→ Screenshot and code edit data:
>>

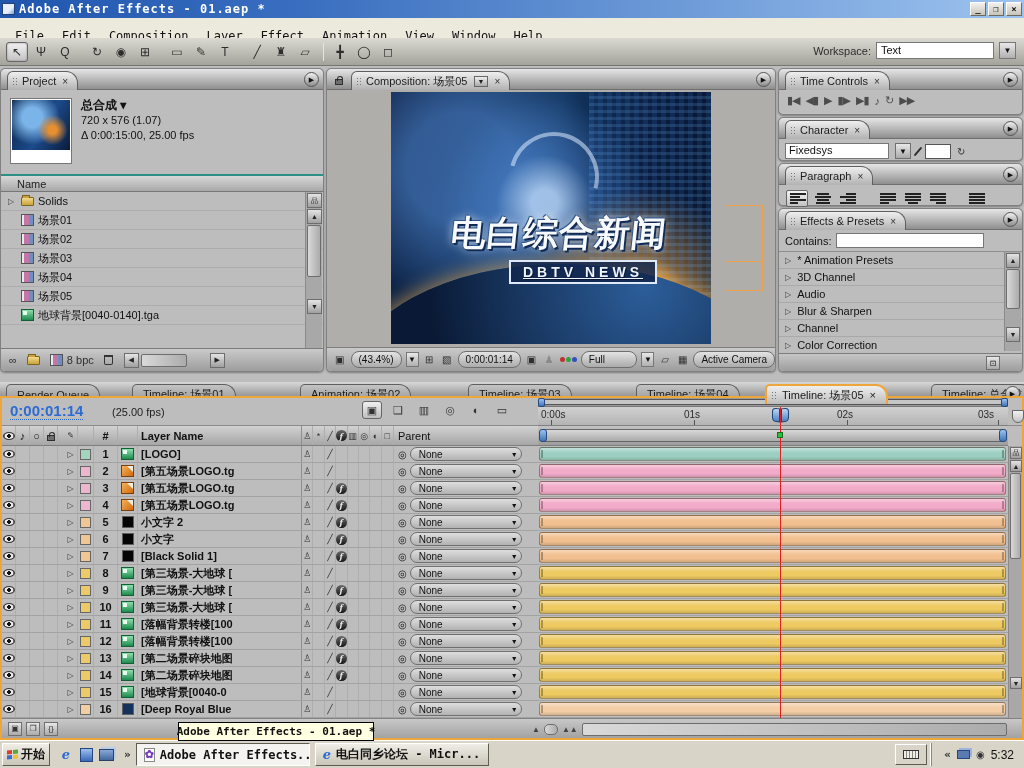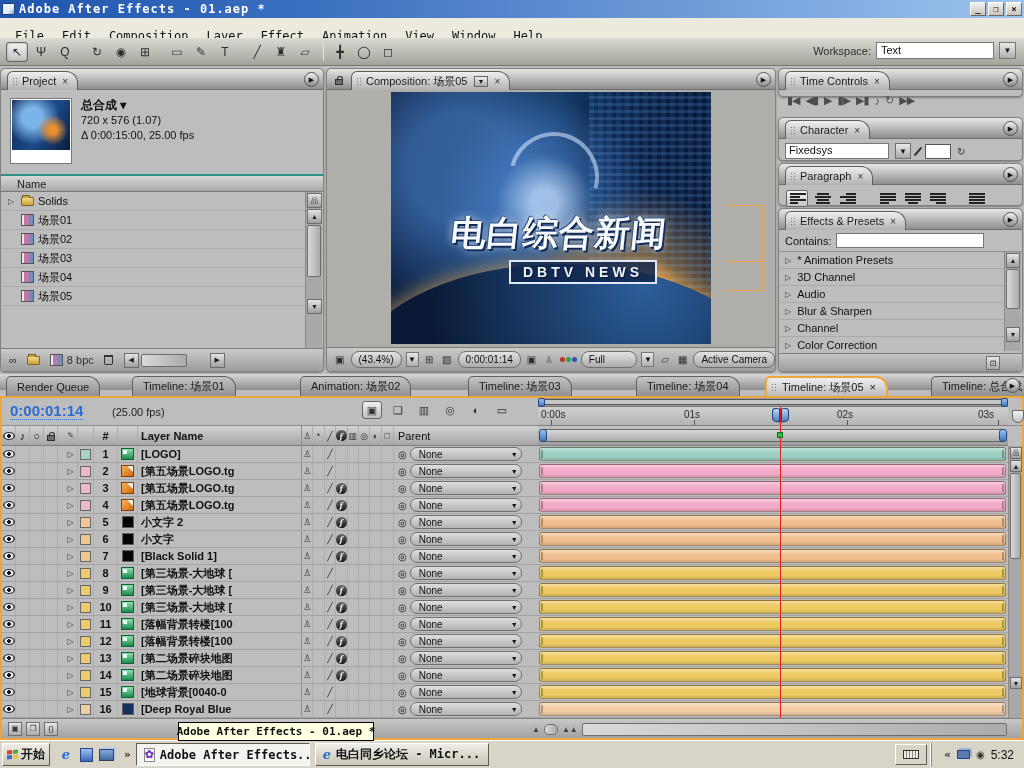--- a/index.html
+++ b/index.html
@@ -101,7 +101,7 @@
   .rgbdots i { width:5px; height:5px; border-radius:50%; display:block; }
 
   
-  #timectl { left:778px; top:68px; width:245px; height:29px; }
+  #timectl { left:778px; top:68px; width:245px; height:47px; }
   #timectl .body { display:flex; align-items:center; gap:6px; padding:4px 0 0 8px; }
   .transport { font-size:11px; color:#4c4c4c; letter-spacing:-1px; }
   #character { left:778px; top:117px; width:245px; height:44px; }

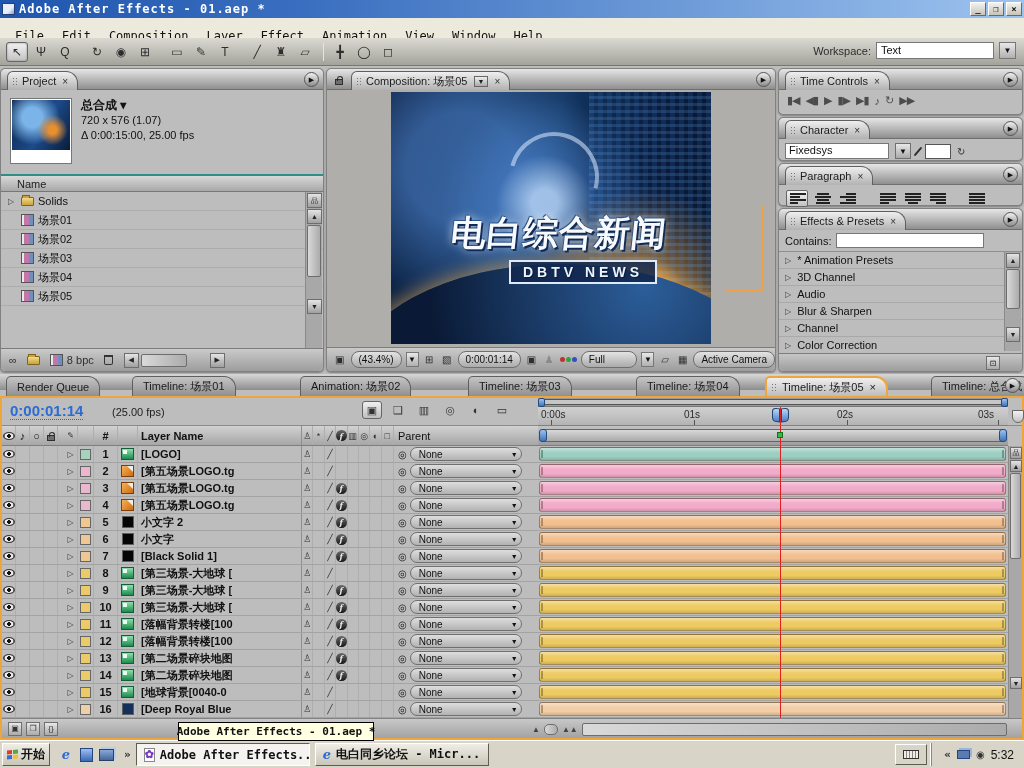--- a/index.html
+++ b/index.html
@@ -92,7 +92,7 @@
     background:radial-gradient(circle at 70% 10%, #2c5e9a, #0a1a36 60%); box-shadow:0 -4px 18px rgba(250,180,80,.55); }
   #comp-title { position:absolute; left:18px; top:118px; width:300px; text-align:center; font-size:35px; font-weight:bold; letter-spacing:1px; color:#f6faff; transform:skewX(-6deg);
     text-shadow:0 0 2px #08162e, 2px 2px 0 #14305e, -1px -1px 0 #3a6db0, 0 0 10px rgba(255,255,255,.8); }
-  #comp-sub { position:absolute; left:118px; top:168px; padding:2px 12px; border:2px solid #dfe9f8; background:rgba(16,38,76,.85); color:#eef4ff; font-weight:bold; letter-spacing:4px; font-size:14px; text-shadow:1px 1px 0 #0a1a36; }
+  #comp-sub { position:absolute; left:118px; top:168px; padding:2px 12px; border:2px solid #dfe9f8; background:rgba(16,38,76,.85); color:#eef4ff; font-weight:bold; letter-spacing:4px; font-size:14px; text-shadow:1px 1px 0 #0a1a36;text-decoration:underline; }
   .guide { position:absolute; background:#f0a24a; }
   #comp-bottom { position:absolute; left:0; bottom:0; width:100%; height:24px; background:linear-gradient(#cacaca,#9d9d9d); border-top:1px solid #7c7c7c; border-radius:0 0 5px 5px; display:flex; align-items:center; gap:4px; padding-left:6px; }
   .pill { height:17px; border:1px solid #6f6f6f; border-radius:8px; background:linear-gradient(#e3e3e3,#ababab); display:flex; align-items:center; padding:0 7px; gap:4px; font-size:10px; white-space:nowrap; }

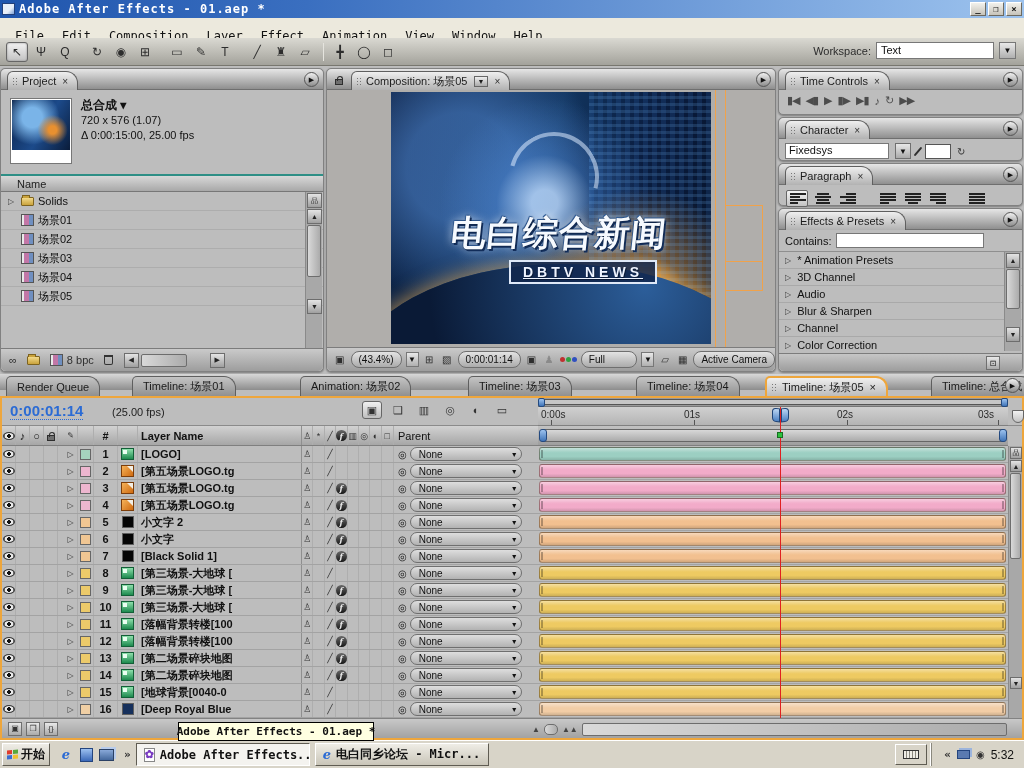--- a/index.html
+++ b/index.html
@@ -297,6 +297,10 @@
           <span class="tri"></span>
           <span class="ic-film"></span>
           <span>场景05</span>
+        </div><div class="prow">
+          <span class="tri"></span>
+          <span class="ic-ftg"></span>
+          <span>地球背景[0040-0140].tga</span>
         </div></span>
     <div id="proj-vscroll">
       <div class="sbtn">品</div>

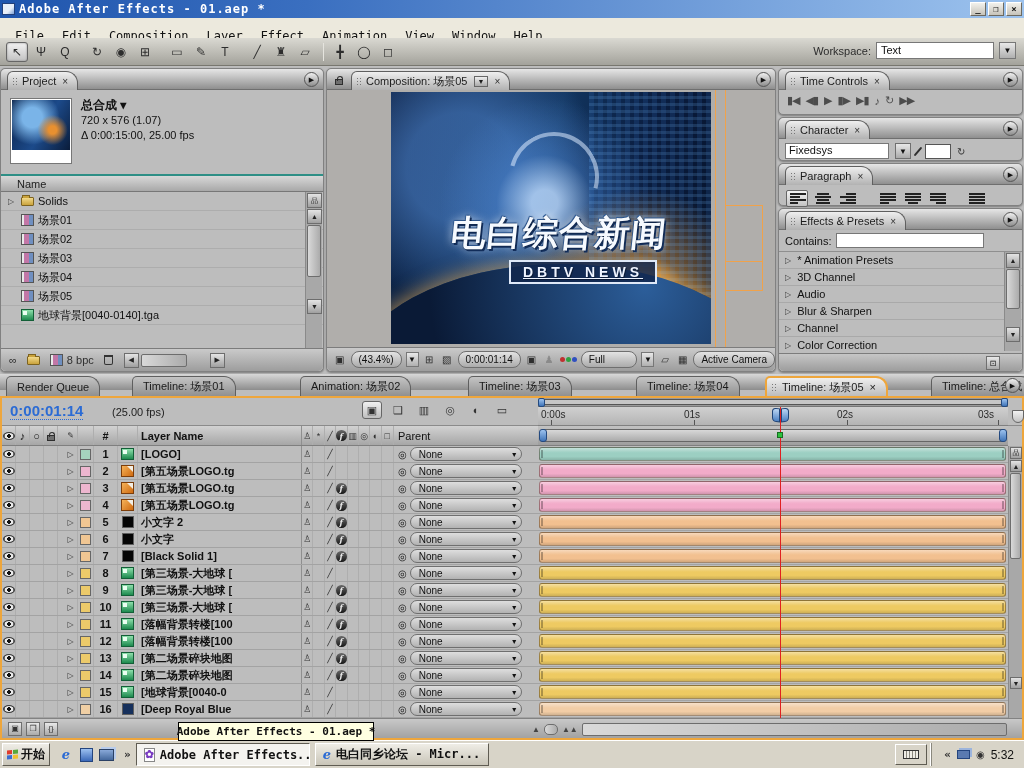--- a/index.html
+++ b/index.html
@@ -126,7 +126,7 @@
 
   
   #timeline { position:absolute; left:0; top:374px; width:1024px; height:366px; }
-  #tl-tabs { position:relative; height:16px; background:linear-gradient(#d8d8d8,#8d8d8d); }
+  #tl-tabs { position:relative; height:16px; background:linear-gradient(#d8d8d8,#8d8d8d);margin-top:8px; }
   .ttab { position:absolute; top:2px; height:20px; border:1px solid #5f5f5f; border-bottom:none; border-radius:5px 12px 0 0; background:linear-gradient(#c4c4c4,#909090); padding:0 10px; display:flex; align-items:center; gap:6px; font-size:11px; color:#1a1a1a; white-space:nowrap; }
   .ttab.active { background:linear-gradient(#efefef,#bcbcbc); border:2px solid #eea63c; border-bottom:none; z-index:3; padding-left:15px; }
   .ttab.active::before { content:""; position:absolute; left:4px; top:5px; width:5px; height:10px; background-image:radial-gradient(#777 35%,transparent 40%); background-size:3px 3px; }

<<

→ WHAT YOU NEED TO DO: An exact copy is needed of the stretch above that opens with the line containing "left:778px; top:117px; width:245px;" and closes with the line containing "position:absolute; left:0; bottom:0;"; the pictures are not part of it.

→ WORKED SOLUTION:
   #character { left:778px; top:117px; width:245px; height:44px; }

--- a/index.html
+++ b/index.html
@@ -92,7 +92,7 @@
     background:radial-gradient(circle at 70% 10%, #2c5e9a, #0a1a36 60%); box-shadow:0 -4px 18px rgba(250,180,80,.55); }
   #comp-title { position:absolute; left:18px; top:118px; width:300px; text-align:center; font-size:35px; font-weight:bold; letter-spacing:1px; color:#f6faff; transform:skewX(-6deg);
     text-shadow:0 0 2px #08162e, 2px 2px 0 #14305e, -1px -1px 0 #3a6db0, 0 0 10px rgba(255,255,255,.8); }
-  #comp-sub { position:absolute; left:118px; top:168px; padding:2px 12px; border:2px solid #dfe9f8; background:rgba(16,38,76,.85); color:#eef4ff; font-weight:bold; letter-spacing:4px; font-size:14px; text-shadow:1px 1px 0 #0a1a36; }
+  #comp-sub { position:absolute; left:118px; top:168px; padding:2px 12px; border:2px solid #dfe9f8; background:rgba(16,38,76,.85); color:#eef4ff; font-weight:bold; letter-spacing:4px; font-size:14px; text-shadow:1px 1px 0 #0a1a36;text-decoration:underline; }
   .guide { position:absolute; background:#f0a24a; }
   #comp-bottom { position:absolute; left:0; bottom:0; width:100%; height:24px; background:linear-gradient(#cacaca,#9d9d9d); border-top:1px solid #7c7c7c; border-radius:0 0 5px 5px; display:flex; align-items:center; gap:4px; padding-left:6px; }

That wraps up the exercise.